]When your parents told you as a child that you could talk to them about anything, they probably never imagined that might one day include conversations about senior living. But whether it’s health and safety concerns or simply wanting your loved one to get more out of life, you may feel the time has come to consider the option. How will your loved ones react? Consider these dos and don’ts to create open communication and positive, productive discussions.
A Senior State-of-Mind
Before jumping into a conversation on what’s going on and/or should happen, first take a step back and think about your loved one’s state of mind at this point in their life. Quite honestly, the future can be scary especially when you fear it may mean:
- Loss of independence
- Poor health
- Running out of money
- Having to leave home
- Losing loved ones
- Being isolated and lonely
Keep in mind that if these fears are in the back of their mind already, often there’s a perception that senior living is the tipping point. By understanding where your loved one is coming from and communicating from their perspective instead of yours, they may be more receptive.
It’s Not Just One Conversation
You’ll often hear it referred to as ‘the talk’ about senior living, but ideally, this is more of an open, ongoing communication about your loved one’s future. What’s more, your family will be in a much better position to take time to think through options and what your loved one truly wants if you start this communication before the need is urgent. So, give yourself a break if you’re worried it may be too soon, it’s actually a good thing to be proactive.
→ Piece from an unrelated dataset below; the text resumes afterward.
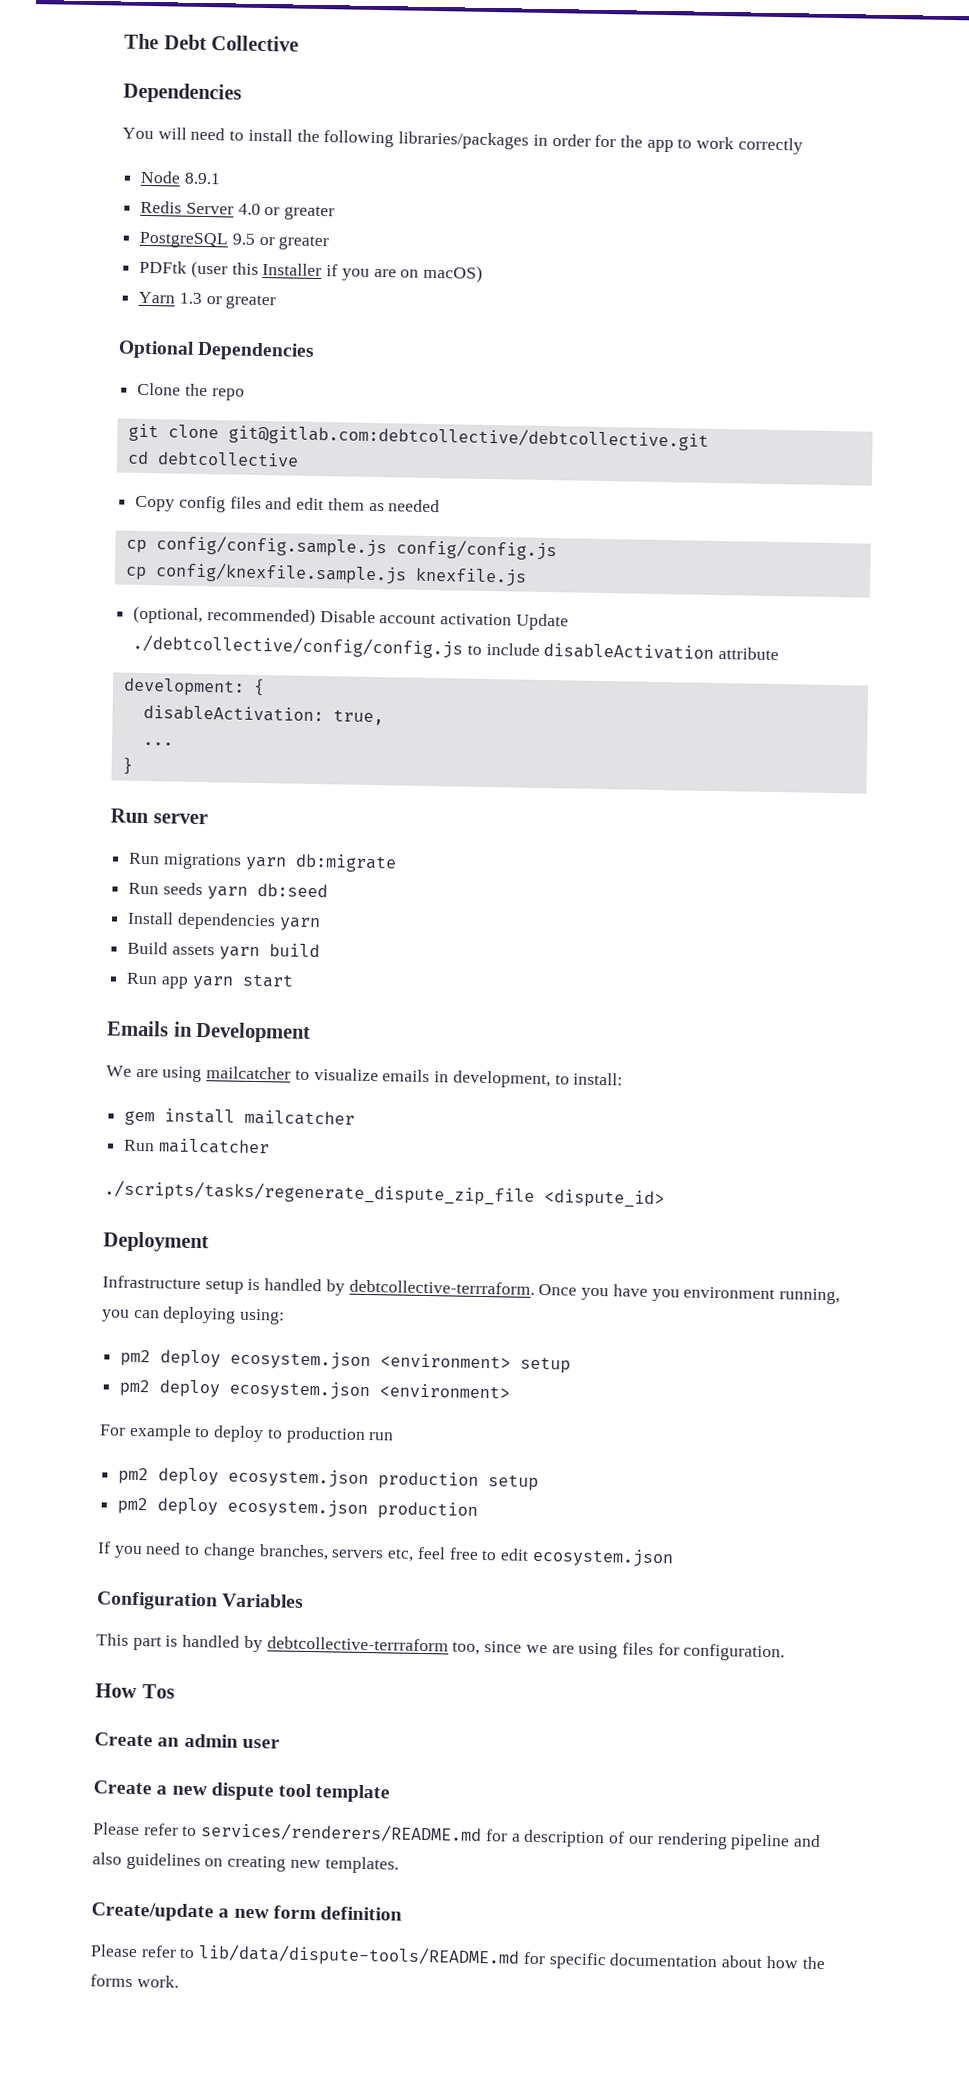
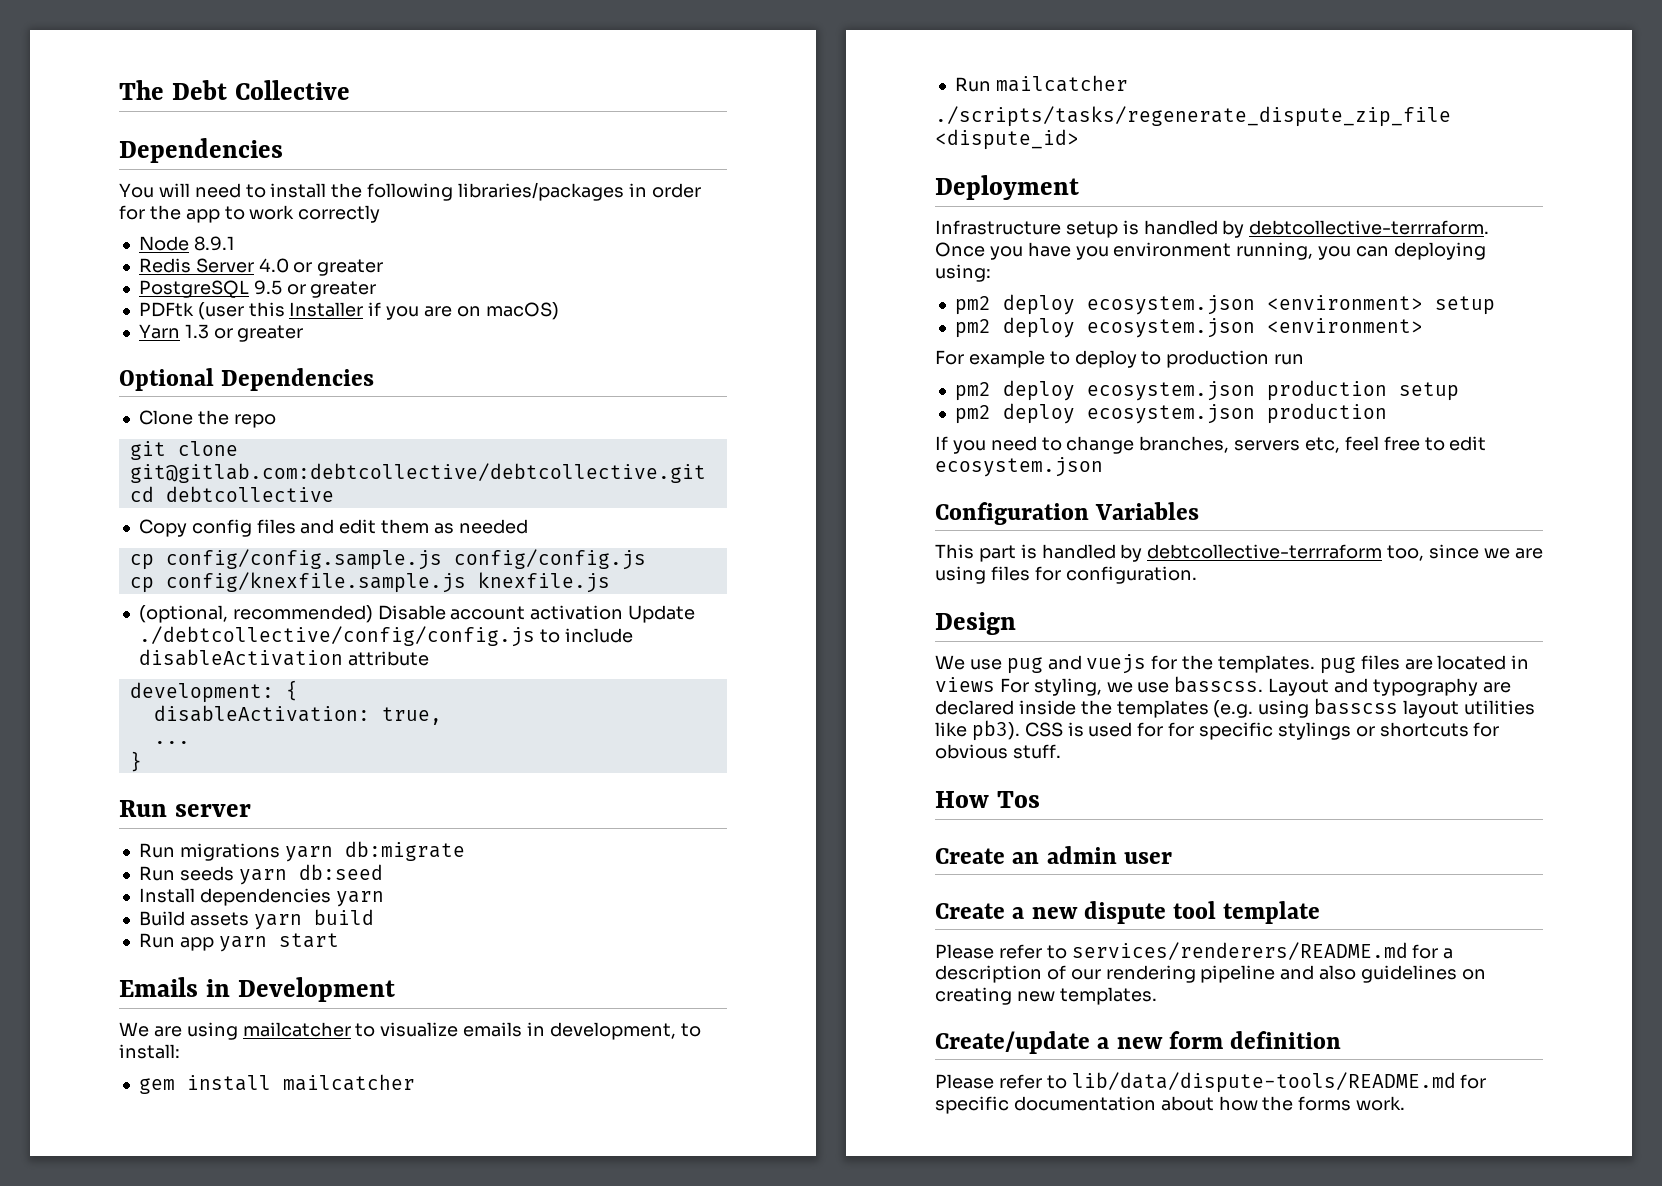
(786, 1652) none -> [935,612,1016,635] [935,654,1530,674] [935,676,1511,696] [935,698,1535,718] [935,720,1500,741] [935,744,1061,759] // Design // We use pug and vuejs for the templates. pug files are located in views For styling, we use basscss. Layout and typography are declared inside the templates (e.g. using basscss layout utilities like pb3). CSS is used for for specific stylings or shortcuts for obvious stuff.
That way you won’t rush into a bad decision!
List talking points – These can be emotionally-charged conversations, but by writing down what you want to get across ahead of time you’ll be able to better guide the discussion (and remember everything).
Allow a natural flow – By this we mean choose a time or times where you’re free of distractions and don’t have a hard stopping point where you need to rush off. This allows for more organic and thoughtful discussion.
Keep it collaborative – It’s key to show you’re on your loved one’s side. If you’re patient, empathetic and listen, you may find they’re relieved to open up with you! It can help to start the initial conversation with questions such as:
- How can we help you stay independent?
- Do you enjoy cooking as much as you used to?
- Are you still comfortable driving?
- Is the house becoming a lot to manage?
- Are you able to connect with friends as often as you’d like?
- Do you wish you could get out of the house more?
- What’s something you’d really enjoy the opportunity to do?
- What are your concerns about the future?
Bust the myths – Senior living is likely much different than your loved one perceives so it can be helpful to talk through the benefits, particularly as they pertain to their answers to the above questions.
Dictate a decision — Your loved one should be included in all aspects of the process.; it’s their future after all! And you don’t want to strain your relationship or cause resentment when they need you most.
Parent them — Although your roles may be somewhat reversed now, they’re still your parent and it’s important they feel respected and heard, as should you.
Scare them — It’s not helpful to make any decision based on fear. Not to say you shouldn’t share your concerns, but in a way that offers solutions and helps them make the most of life.
What If the Family Doesn’t Agree on Senior Living?
Family dynamics can be challenging to say the least so it’s certainly possible that not everyone will be on the same page when it comes to your loved one moving to senior living. That said, all family members affected by the decision should still be part of the process. Don’t leave someone out just because they don’t agree with you (or can’t be there physically)!
Rather, the family should try to put your loved one’s needs first and stay open-minded. Even when opinions differ, everyone should feel respected and heard to foster a spirit of collaboration going forward. And options such as Zoom, Skype or Facetime make it easy to include relatives that are far away.
However, if your family just can’t come together, you might consider talking to a neutral third party. Consulting with your loved one’s physician, a case manager, social worker, lawyer, financial advisor or even their spiritual leader – especially those familiar with the communities you’re considering – can be of tremendous help in resolving your differences regarding senior living.